What you are asked to do: Please reproduce the data exactly, excluding any pictures it contains.

Material provided:
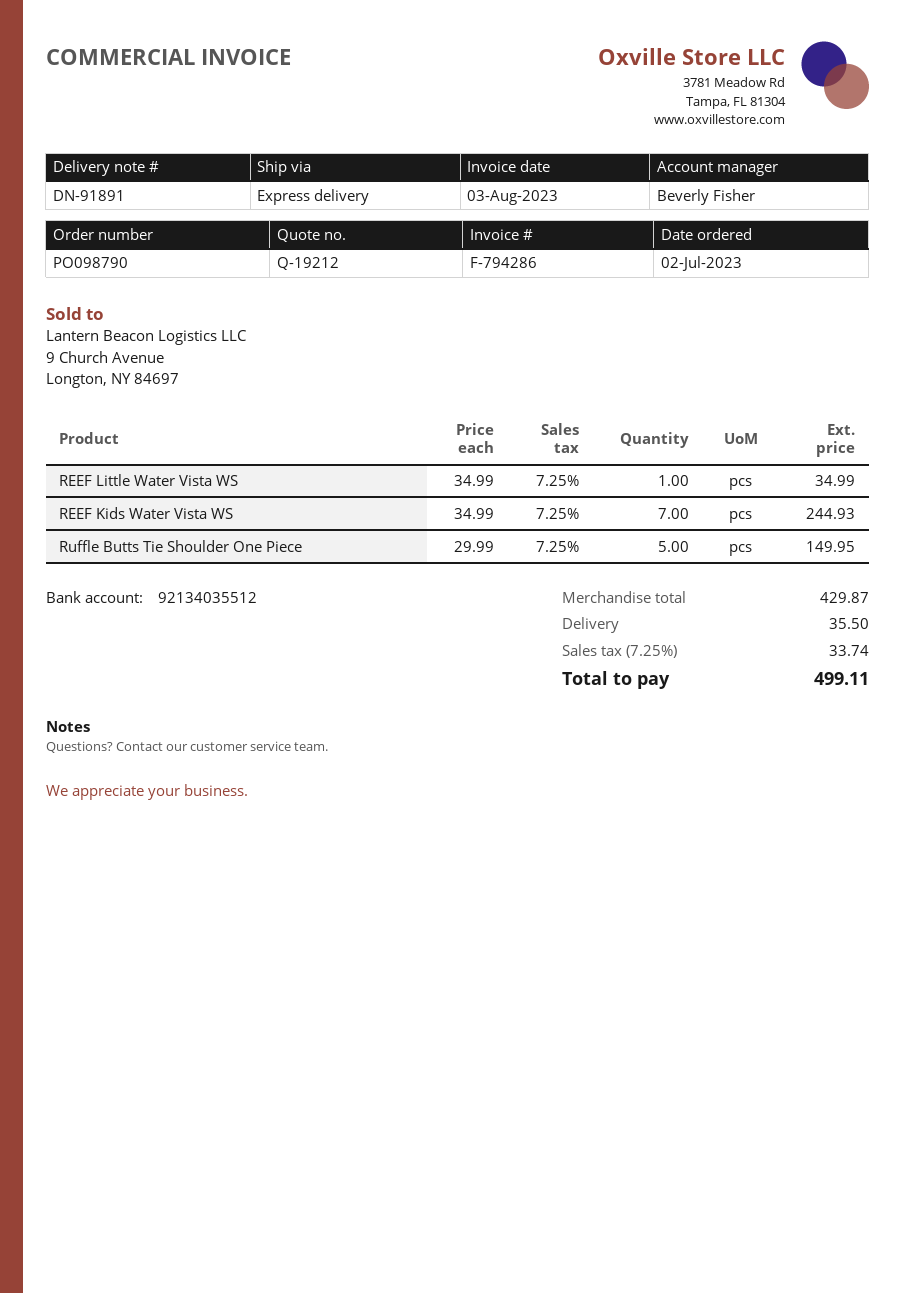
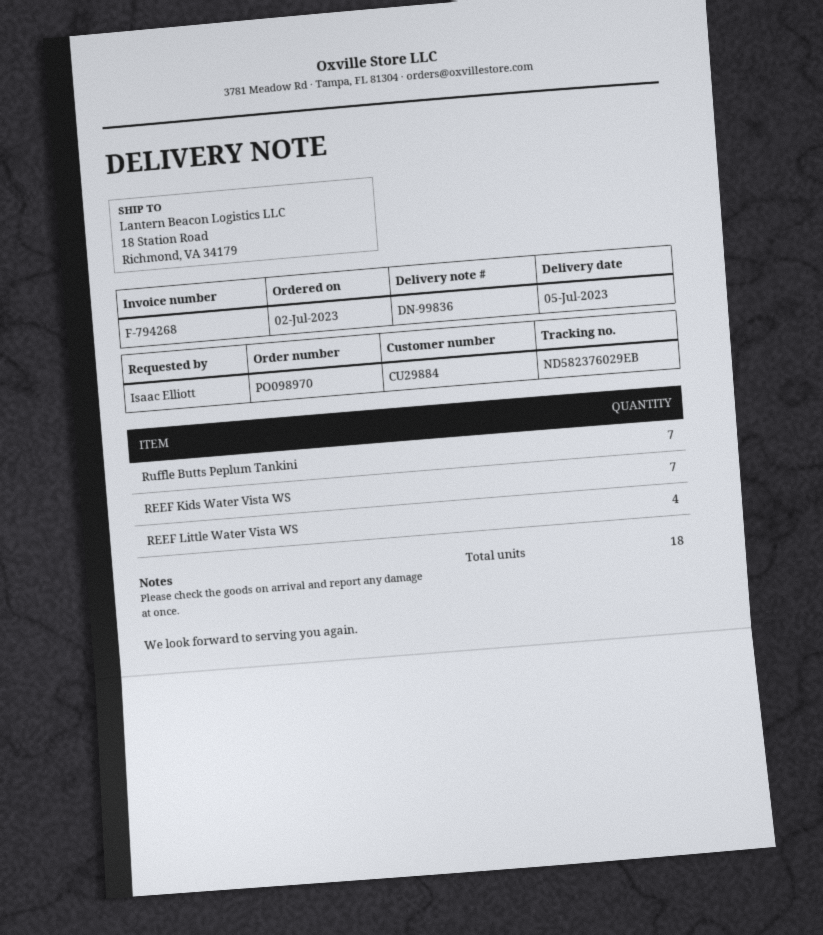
order number: PO098790 -> PO098970
delivery note number: DN-91891 -> DN-99836
invoice number: F-794286 -> F-794268
REEF Little Water Vista WS: 1 -> 4
Ruffle Butts Tie Shoulder One Piece: 5 -> none
Ruffle Butts Peplum Tankini: none -> 7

Task result:
order number: PO098790 -> PO098970
delivery note number: DN-91891 -> DN-99836
invoice number: F-794286 -> F-794268
REEF Little Water Vista WS: 1 -> 4
Ruffle Butts Tie Shoulder One Piece: 5 -> none
Ruffle Butts Peplum Tankini: none -> 7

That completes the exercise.